The contract company is claiming they'd have to do this prunin and sorting by hand. Smells xtra shifty/stoopid to me. We gave them our original list as an excel file (with columns for co_name, fname, lname, email_address). I dunno if any LDAP (i know, not OLAP) whozzywhatsis mojo was used to convert the file to something their mail server understands, but couldn't this pruning be done programmatically?
I suppose i'll hafta find out exactly what kind of server they're usin (assuming they didn't farm the work out in turn), but is there some general process you can think of to get this done (the pruning)?
Posted by: memer at September 29, 2004 12:50 PM
I've got those tools myself. This is a no brainer. Ask them to give you a very specific reason why not. Whatever they can't do, tell 'em you'll outsource. Even if it's in the millions, this can be done with just a little bit of programming. Of course what's easy for me might be difficult for others.
If you give me a big list mixed bag and a small list of rejects, I can clean the big list. This is computer science 101.
I also have some specific email tools. A list verifier, a subscription manager, and a website scraper.
Posted by: cobb at September 29, 2004 09:47 PM
Y'know, I thought it would be an easy-peasy thing to do. Unfortunately, my knowledge of email servers (nevermind servers, generally) is way less than wee. I'll get more specifics and tap you on your shoulder again later (via email). Thanks.

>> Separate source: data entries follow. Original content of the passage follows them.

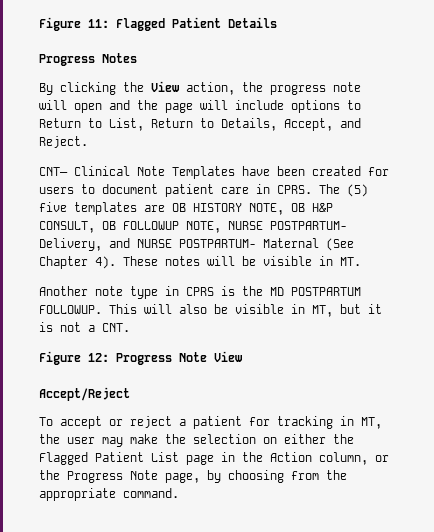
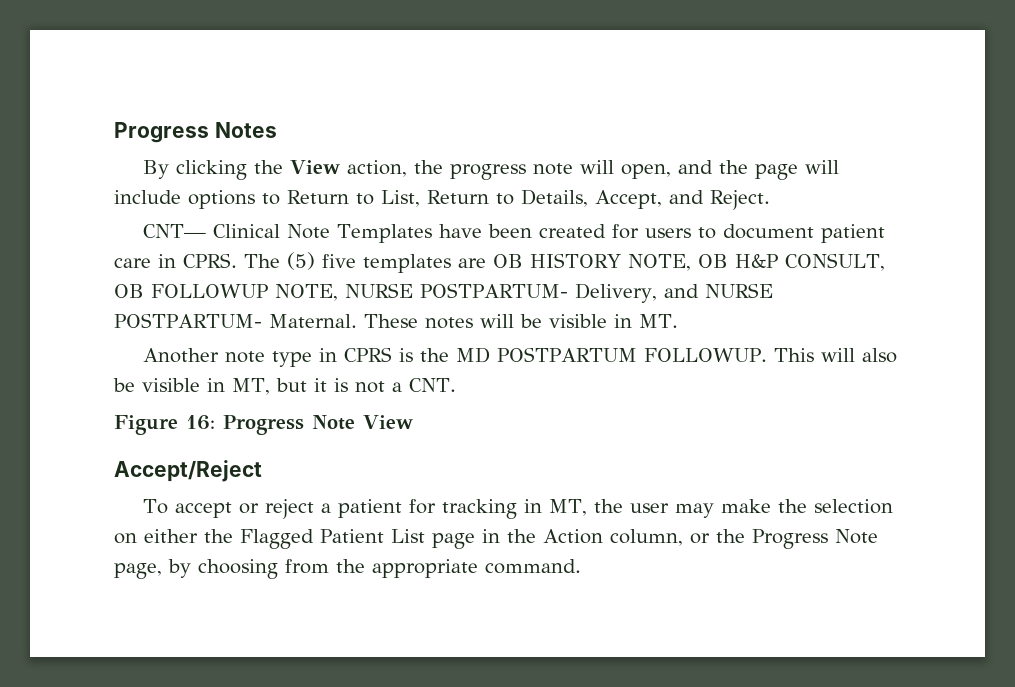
- Figure 11: Flagged Patient Details
- By clicking the View action, the progress note will open and the page will include options to Return to List, Return to Details, Accept, and Reject.
+ By clicking the View action, the progress note will open, and the page will include options to Return to List, Return to Details, Accept, and Reject.
- The (5) five templates are OB HISTORY NOTE, OB H&P CONSULT, OB FOLLOWUP NOTE, NURSE POSTPARTUM- Delivery, and NURSE POSTPARTUM- Maternal (See Chapter 4).
+ The (5) five templates are OB HISTORY NOTE, OB H&P CONSULT, OB FOLLOWUP NOTE, NURSE POSTPARTUM- Delivery, and NURSE POSTPARTUM- Maternal.
- Figure 12: Progress Note View
+ Figure 16: Progress Note View

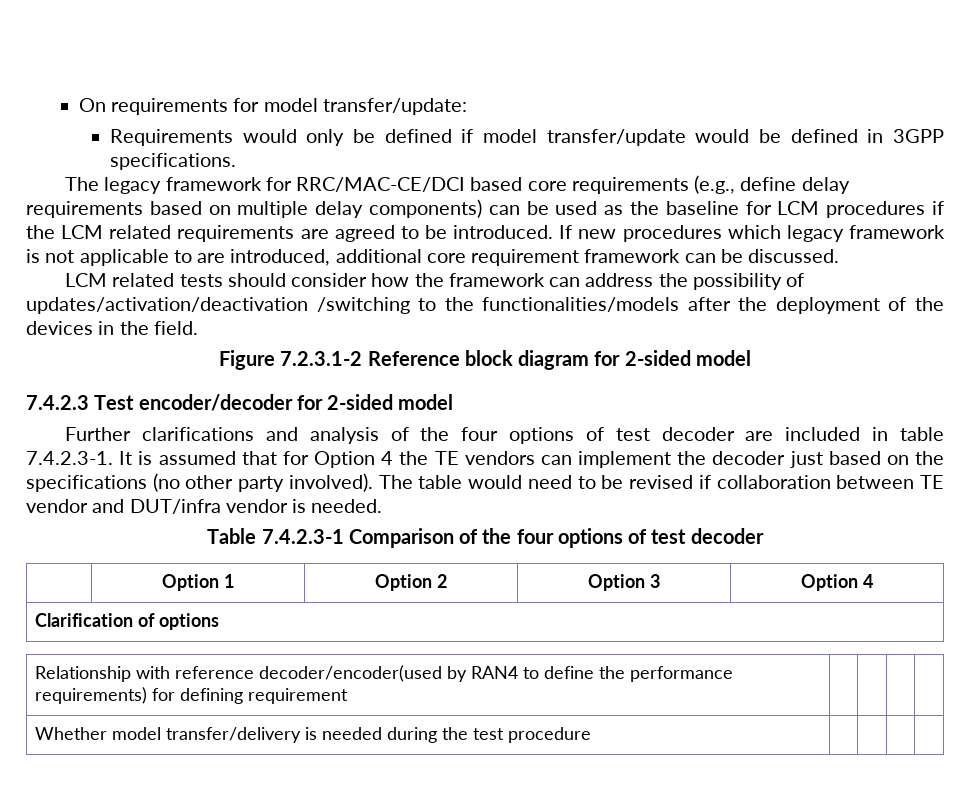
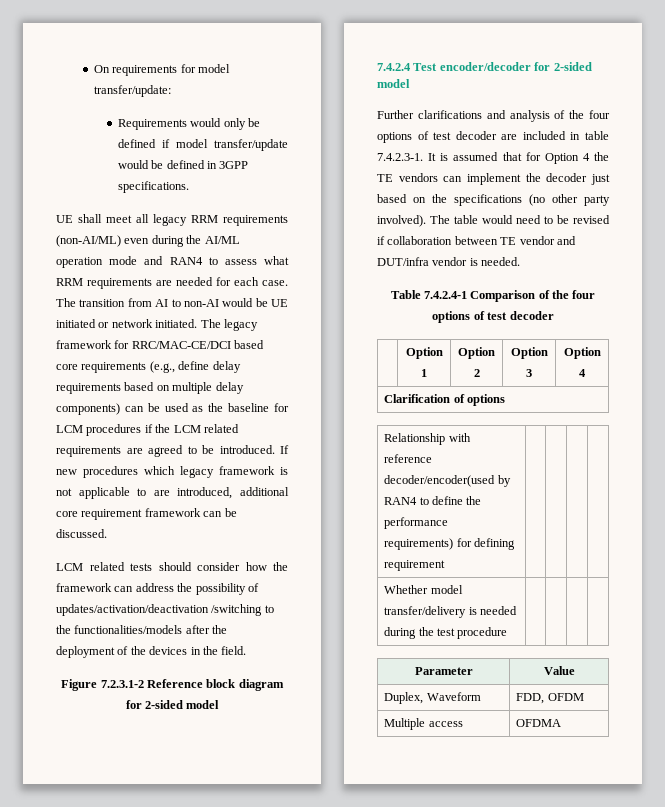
+ UE shall meet all legacy RRM requirements (non-AI/ML) even during the AI/ML operation mode and RAN4 to assess what RRM requirements are needed for each case. The transition from AI to non-AI would be UE initiated or network initiated.
- 7.4.2.3 Test encoder/decoder for 2-sided model
+ 7.4.2.4 Test encoder/decoder for 2-sided model
- Table 7.4.2.3-1 Comparison of the four options of test decoder
+ Table 7.4.2.4-1 Comparison of the four options of test decoder
+ Parameter | Value
+ Duplex, Waveform | FDD, OFDM
+ Multiple access | OFDMA

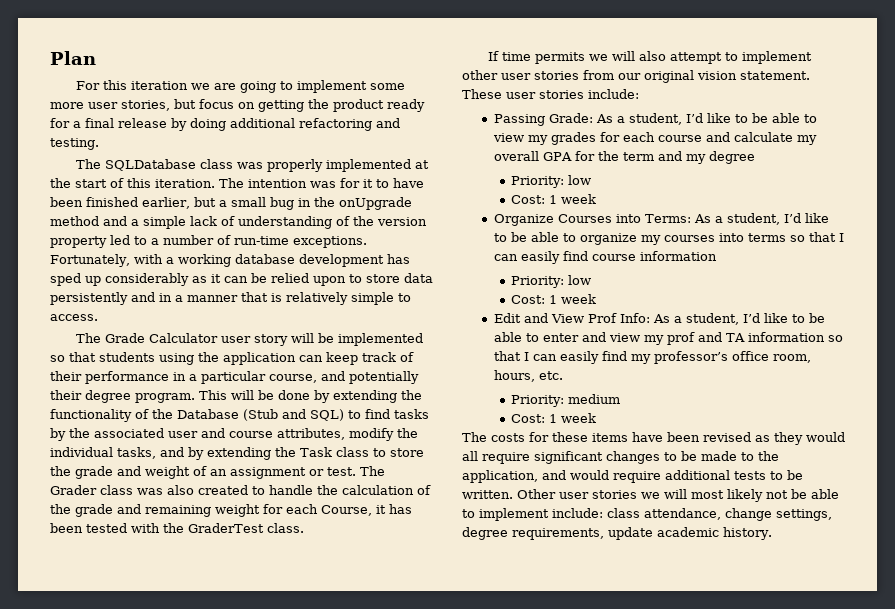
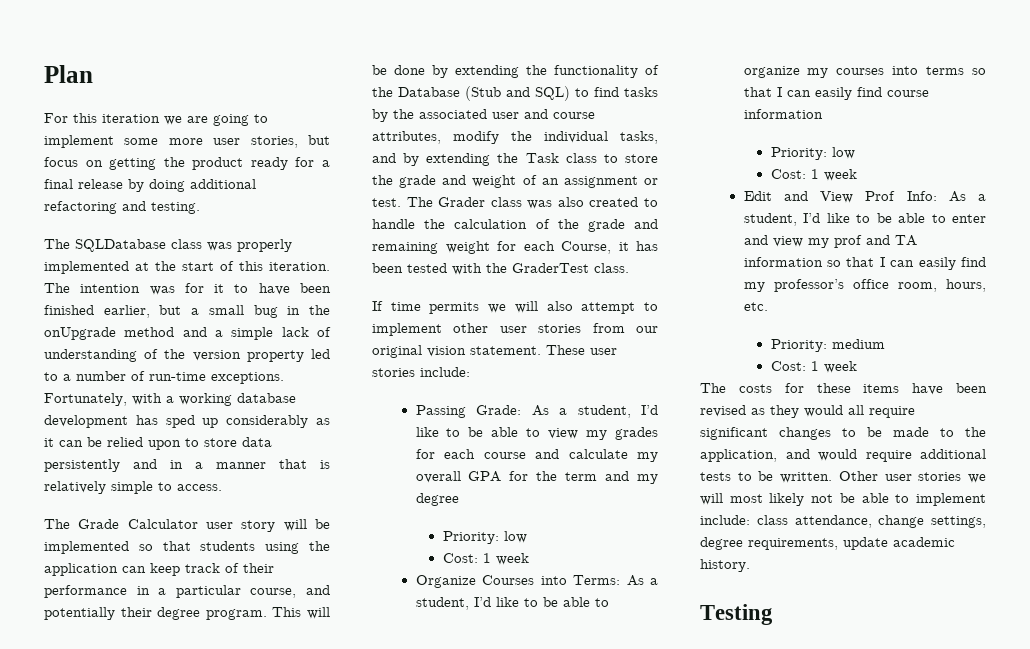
+ Testing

Posted by: memer at September 30, 2004 06:13 AM
this seems like a snap with a little perl magic. if you need a hand (heck, cobb could probably crank something out in a hot second), i'd love to see the specifics also.
i'd welcome more work talk from you cobb. i'm planning my exit strategy from the sys admin world, and the DW/BI world looks interesting. certainly through osmosis i'd learn something from your experiences......
Posted by: damocles at October 1, 2004 11:56 AM
Perl is exactly what I was thinking. I probably have some of that code just sitting around somewhere. DW and BI are hot and getting hotter. Now we're going into realtime. I also have a genius idea if I could get some UI programmers. It could make 20 million in 3 years.